> [WHAT IS REQUIRED] From the listing below, tally the lines that include "Vehicles". Return only the total.

> [RECORDS FOR PROCESSING]
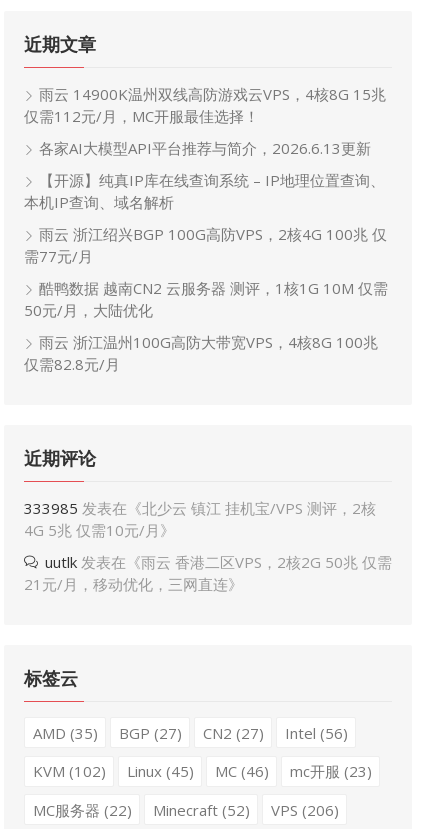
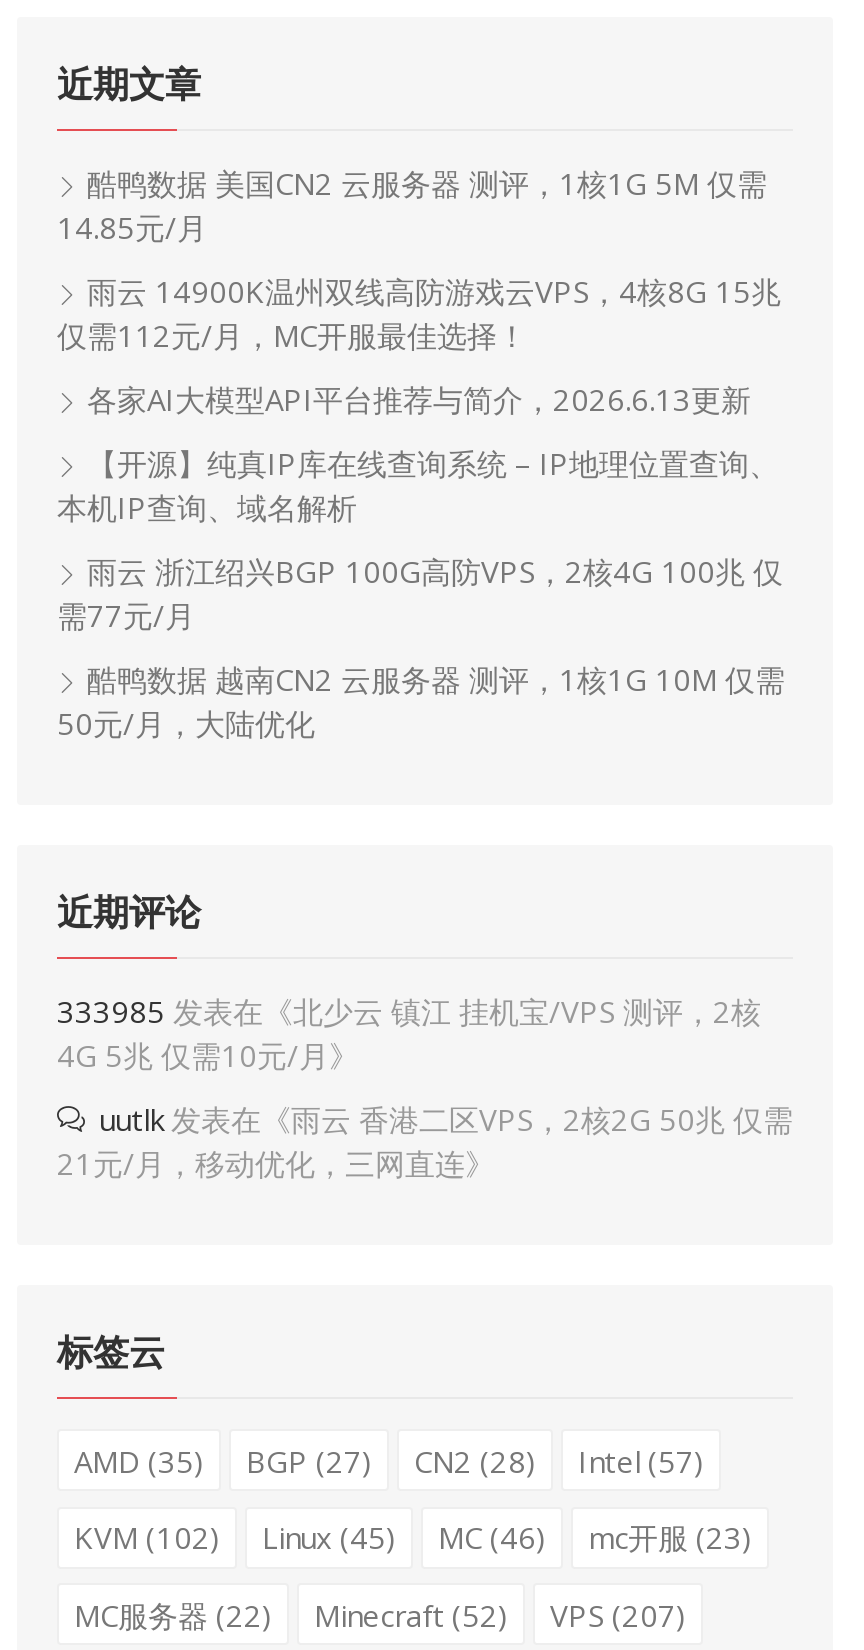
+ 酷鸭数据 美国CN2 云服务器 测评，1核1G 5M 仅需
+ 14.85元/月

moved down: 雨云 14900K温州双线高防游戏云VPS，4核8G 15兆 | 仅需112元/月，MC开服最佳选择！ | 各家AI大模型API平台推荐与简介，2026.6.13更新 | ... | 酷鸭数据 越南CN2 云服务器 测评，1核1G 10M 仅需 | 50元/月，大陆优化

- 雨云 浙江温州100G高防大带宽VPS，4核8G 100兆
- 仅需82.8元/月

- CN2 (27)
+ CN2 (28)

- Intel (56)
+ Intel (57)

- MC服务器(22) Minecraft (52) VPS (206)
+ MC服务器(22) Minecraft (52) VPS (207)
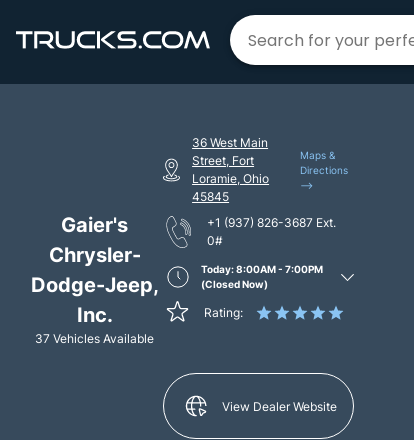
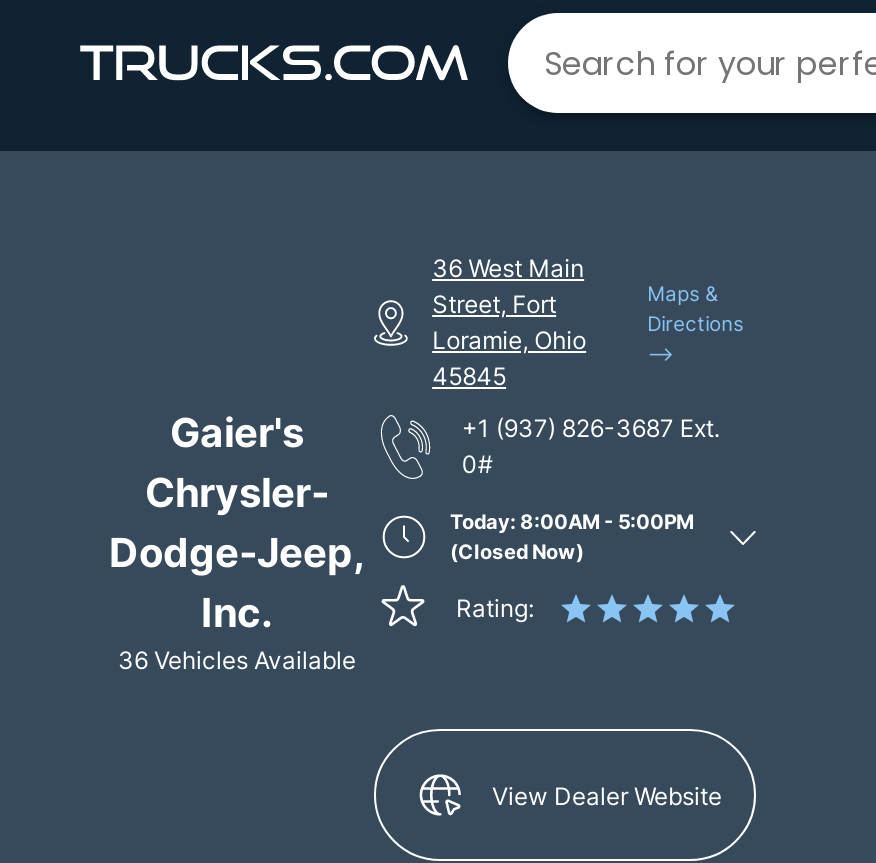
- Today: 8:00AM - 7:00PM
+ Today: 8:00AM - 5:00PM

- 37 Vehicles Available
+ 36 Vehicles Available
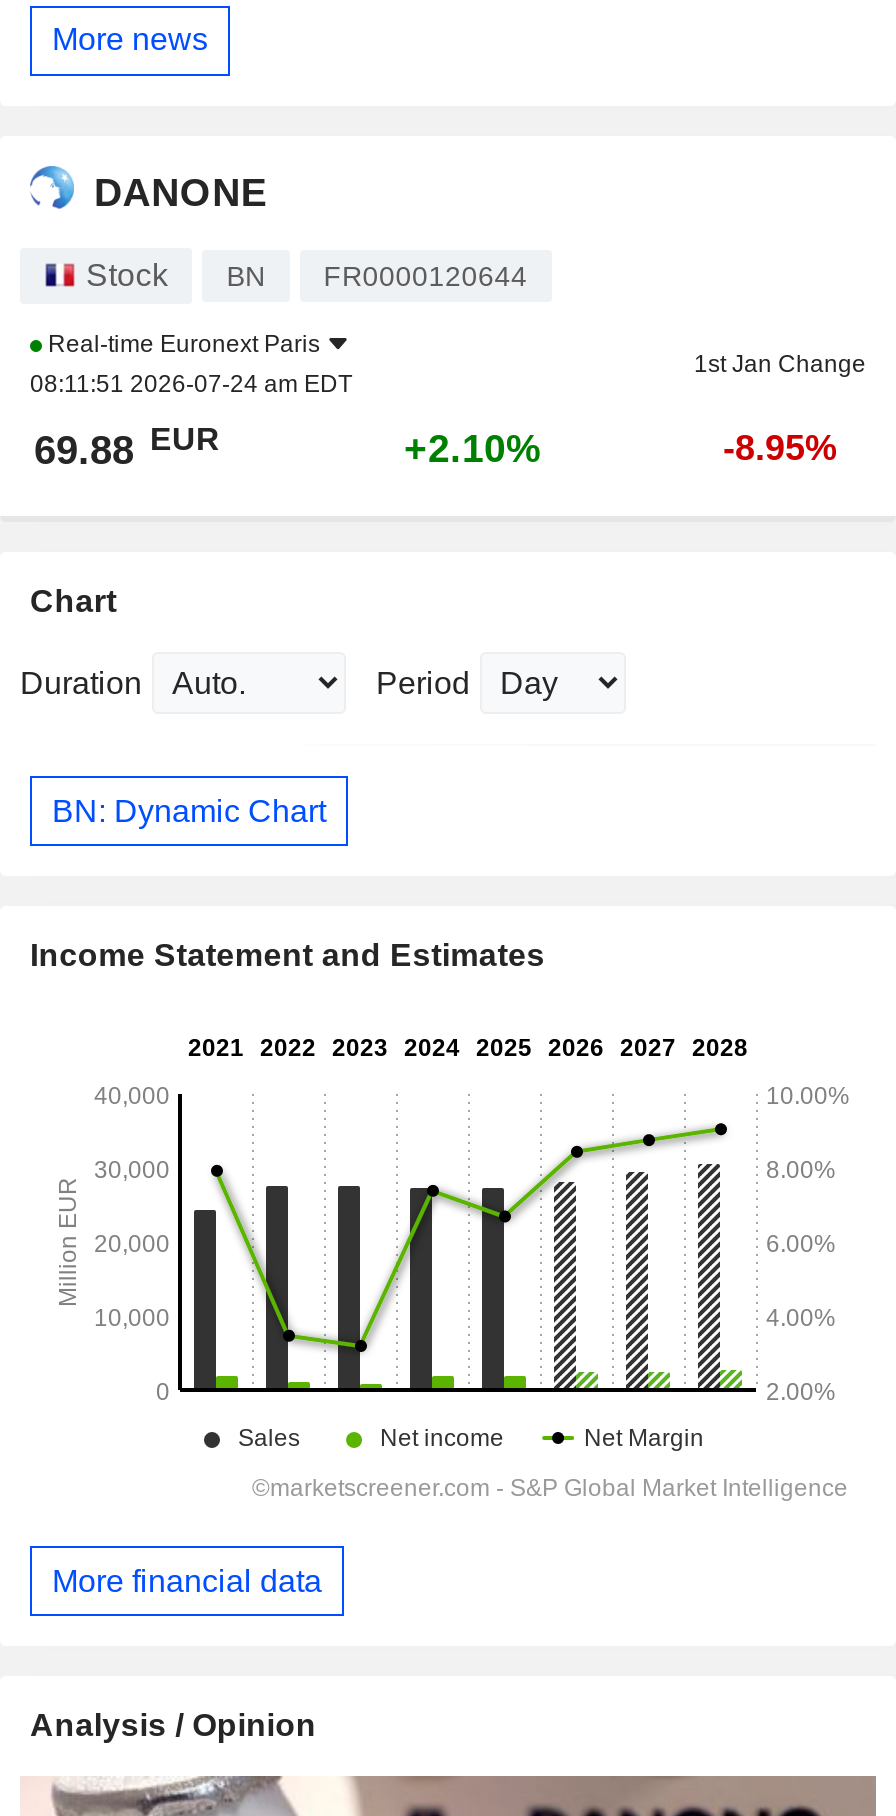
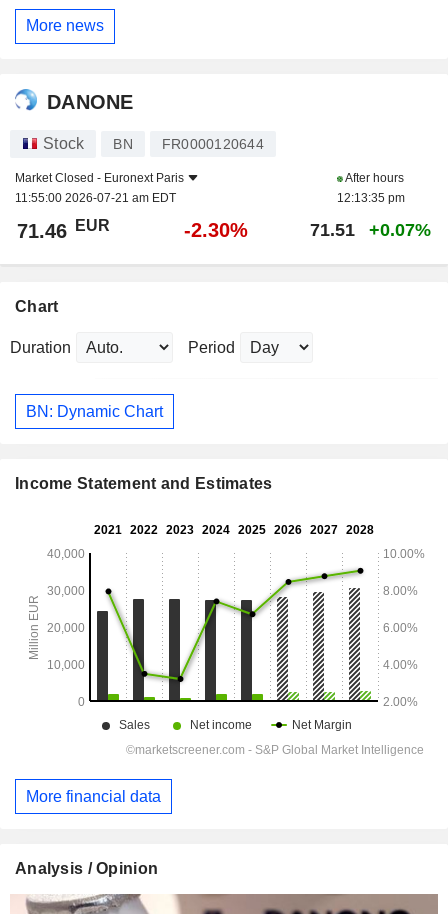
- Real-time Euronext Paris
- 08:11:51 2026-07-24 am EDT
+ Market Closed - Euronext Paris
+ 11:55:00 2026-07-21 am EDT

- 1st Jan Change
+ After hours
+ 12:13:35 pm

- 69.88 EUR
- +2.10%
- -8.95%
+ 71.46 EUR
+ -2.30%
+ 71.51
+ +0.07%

> [TASK RESPONSE] 2